PROMPT -
The answer is every line of the records that holds the word "docker", copied in full.

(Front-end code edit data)
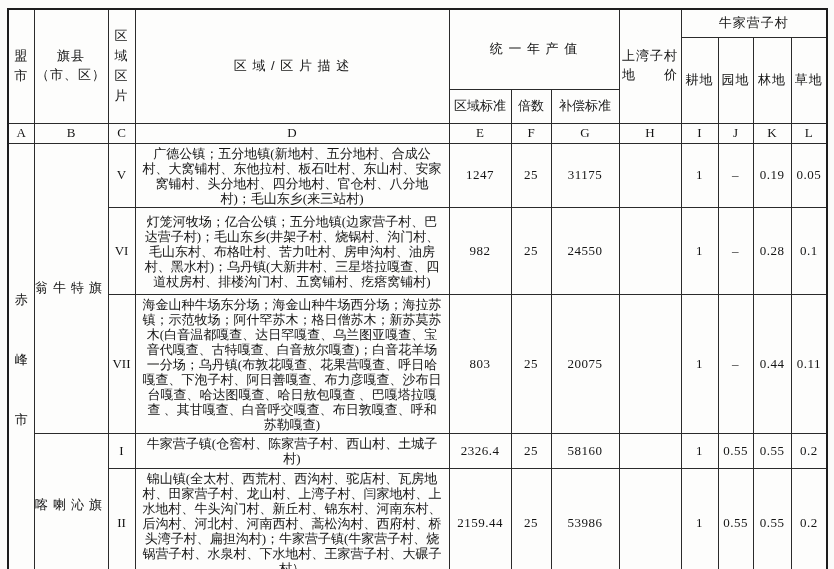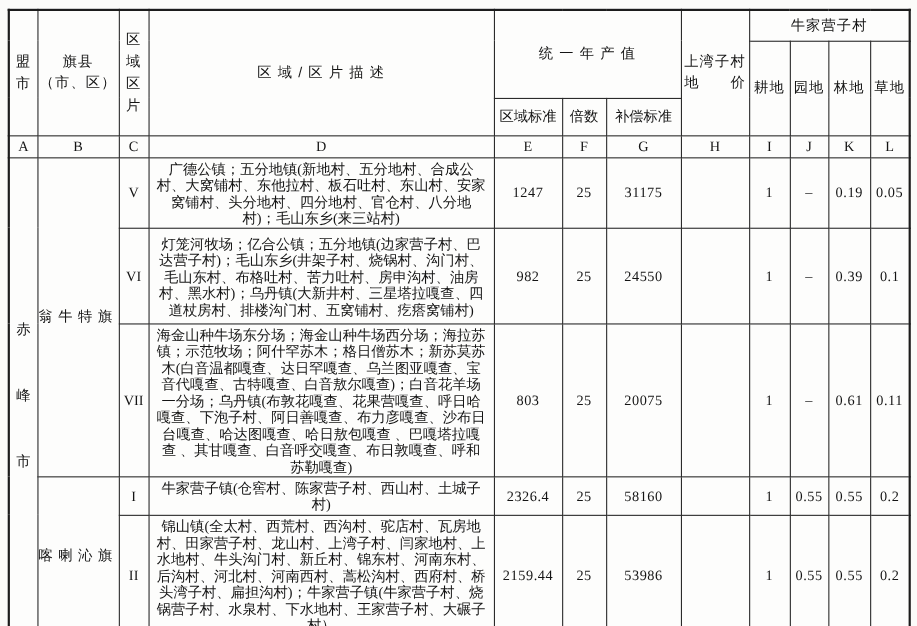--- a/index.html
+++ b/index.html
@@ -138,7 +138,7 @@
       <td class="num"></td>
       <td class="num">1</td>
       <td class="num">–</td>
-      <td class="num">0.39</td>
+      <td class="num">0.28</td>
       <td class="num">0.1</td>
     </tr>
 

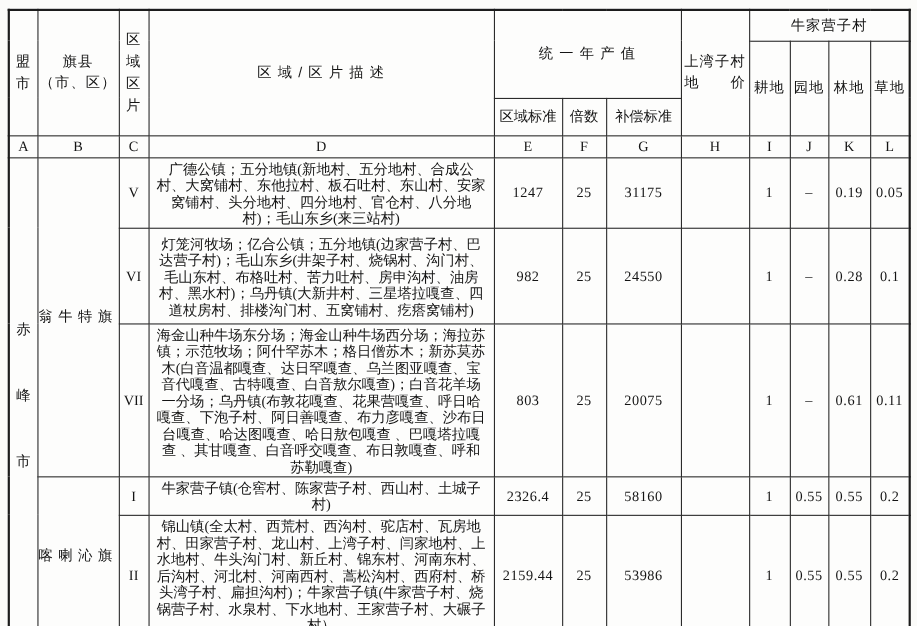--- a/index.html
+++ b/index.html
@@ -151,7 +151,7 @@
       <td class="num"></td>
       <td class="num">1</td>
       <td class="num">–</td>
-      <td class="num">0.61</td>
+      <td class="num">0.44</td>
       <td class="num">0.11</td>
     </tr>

---

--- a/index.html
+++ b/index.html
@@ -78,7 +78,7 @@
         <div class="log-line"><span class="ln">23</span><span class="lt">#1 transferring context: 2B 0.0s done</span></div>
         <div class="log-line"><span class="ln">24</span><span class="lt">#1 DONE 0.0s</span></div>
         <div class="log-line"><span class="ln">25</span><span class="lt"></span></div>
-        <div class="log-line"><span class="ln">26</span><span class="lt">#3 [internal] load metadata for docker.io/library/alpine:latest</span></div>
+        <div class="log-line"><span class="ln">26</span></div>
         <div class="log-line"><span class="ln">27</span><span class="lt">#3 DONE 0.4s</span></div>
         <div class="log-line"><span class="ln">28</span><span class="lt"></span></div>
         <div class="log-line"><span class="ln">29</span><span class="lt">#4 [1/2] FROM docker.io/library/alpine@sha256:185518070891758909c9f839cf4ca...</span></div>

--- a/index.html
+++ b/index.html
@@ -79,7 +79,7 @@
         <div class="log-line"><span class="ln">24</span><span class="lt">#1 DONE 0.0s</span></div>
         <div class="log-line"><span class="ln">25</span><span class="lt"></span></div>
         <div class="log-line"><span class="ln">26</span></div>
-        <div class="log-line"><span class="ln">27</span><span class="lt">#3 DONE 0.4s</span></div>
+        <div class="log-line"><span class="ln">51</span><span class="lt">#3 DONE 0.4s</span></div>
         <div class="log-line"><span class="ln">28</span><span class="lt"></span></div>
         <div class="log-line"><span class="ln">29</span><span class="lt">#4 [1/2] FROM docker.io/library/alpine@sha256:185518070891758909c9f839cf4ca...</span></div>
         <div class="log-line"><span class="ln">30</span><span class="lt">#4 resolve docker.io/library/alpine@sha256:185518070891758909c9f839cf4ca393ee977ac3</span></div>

REPLY -
-        <div class="log-line"><span class="ln">26</span><span class="lt">#3 [internal] load metadata for docker.io/library/alpine:latest</span></div>
         <div class="log-line"><span class="ln">29</span><span class="lt">#4 [1/2] FROM docker.io/library/alpine@sha256:185518070891758909c9f839cf4ca...</span></div>
         <div class="log-line"><span class="ln">29</span><span class="lt">#4 [1/2] FROM docker.io/library/alpine@sha256:185518070891758909c9f839cf4ca...</span></div>
         <div class="log-line"><span class="ln">30</span><span class="lt">#4 resolve docker.io/library/alpine@sha256:185518070891758909c9f839cf4ca393ee977ac3</span></div>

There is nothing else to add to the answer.